▶ Your objective:
Your answer should be the lines below from the one holding "filter: none -> Movement <= -0.40%" through the one holding "column Adjusted |", copied exactly and with nothing else.

▶ Data supplied:
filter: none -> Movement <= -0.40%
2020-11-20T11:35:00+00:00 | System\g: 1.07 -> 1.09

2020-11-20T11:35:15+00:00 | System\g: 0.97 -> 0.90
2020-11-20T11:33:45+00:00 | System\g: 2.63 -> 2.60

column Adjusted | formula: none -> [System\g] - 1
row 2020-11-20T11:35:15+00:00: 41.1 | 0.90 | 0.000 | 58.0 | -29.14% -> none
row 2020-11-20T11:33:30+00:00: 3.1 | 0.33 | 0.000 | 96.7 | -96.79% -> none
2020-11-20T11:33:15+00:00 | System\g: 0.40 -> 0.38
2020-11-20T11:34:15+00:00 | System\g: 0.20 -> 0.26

...

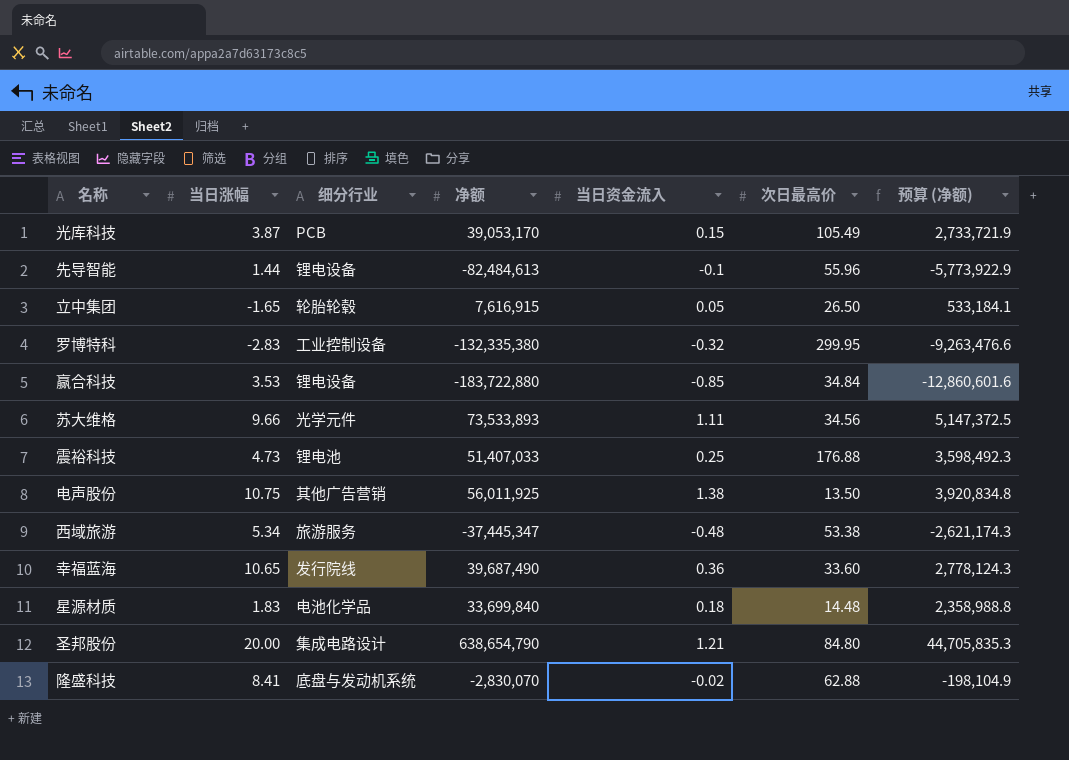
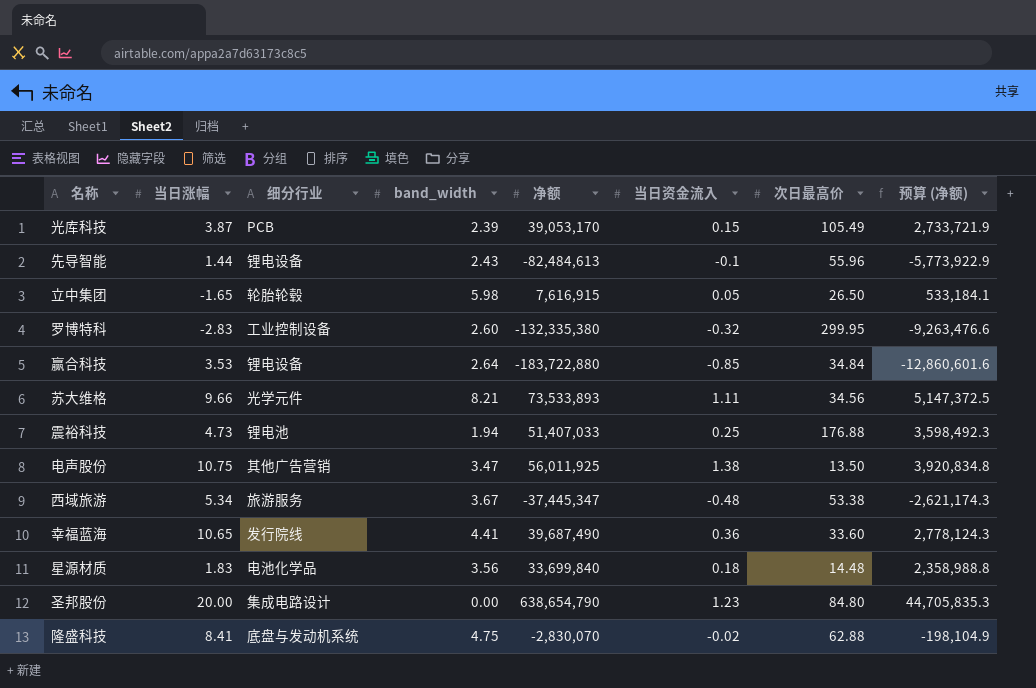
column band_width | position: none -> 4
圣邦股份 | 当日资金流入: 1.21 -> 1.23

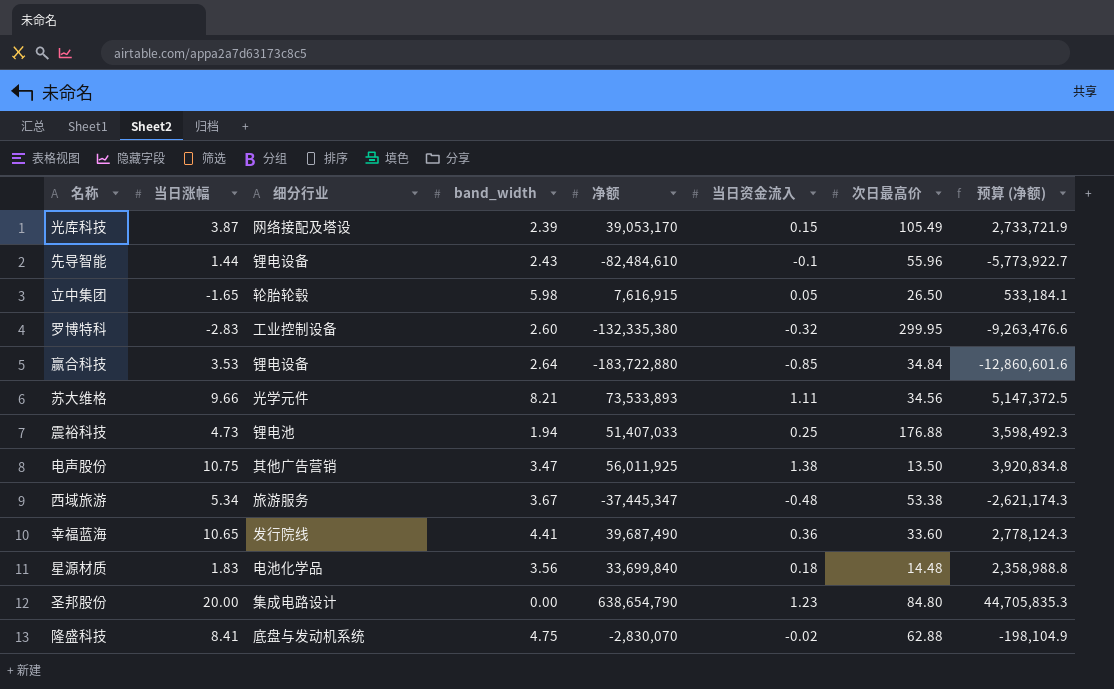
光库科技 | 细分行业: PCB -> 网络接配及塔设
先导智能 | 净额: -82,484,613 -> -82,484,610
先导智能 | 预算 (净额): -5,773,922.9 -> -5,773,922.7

▶ Result of this task:
filter: none -> Movement <= -0.40%
2020-11-20T11:35:00+00:00 | System\g: 1.07 -> 1.09

2020-11-20T11:35:15+00:00 | System\g: 0.97 -> 0.90
2020-11-20T11:33:45+00:00 | System\g: 2.63 -> 2.60

column Adjusted | formula: none -> [System\g] - 1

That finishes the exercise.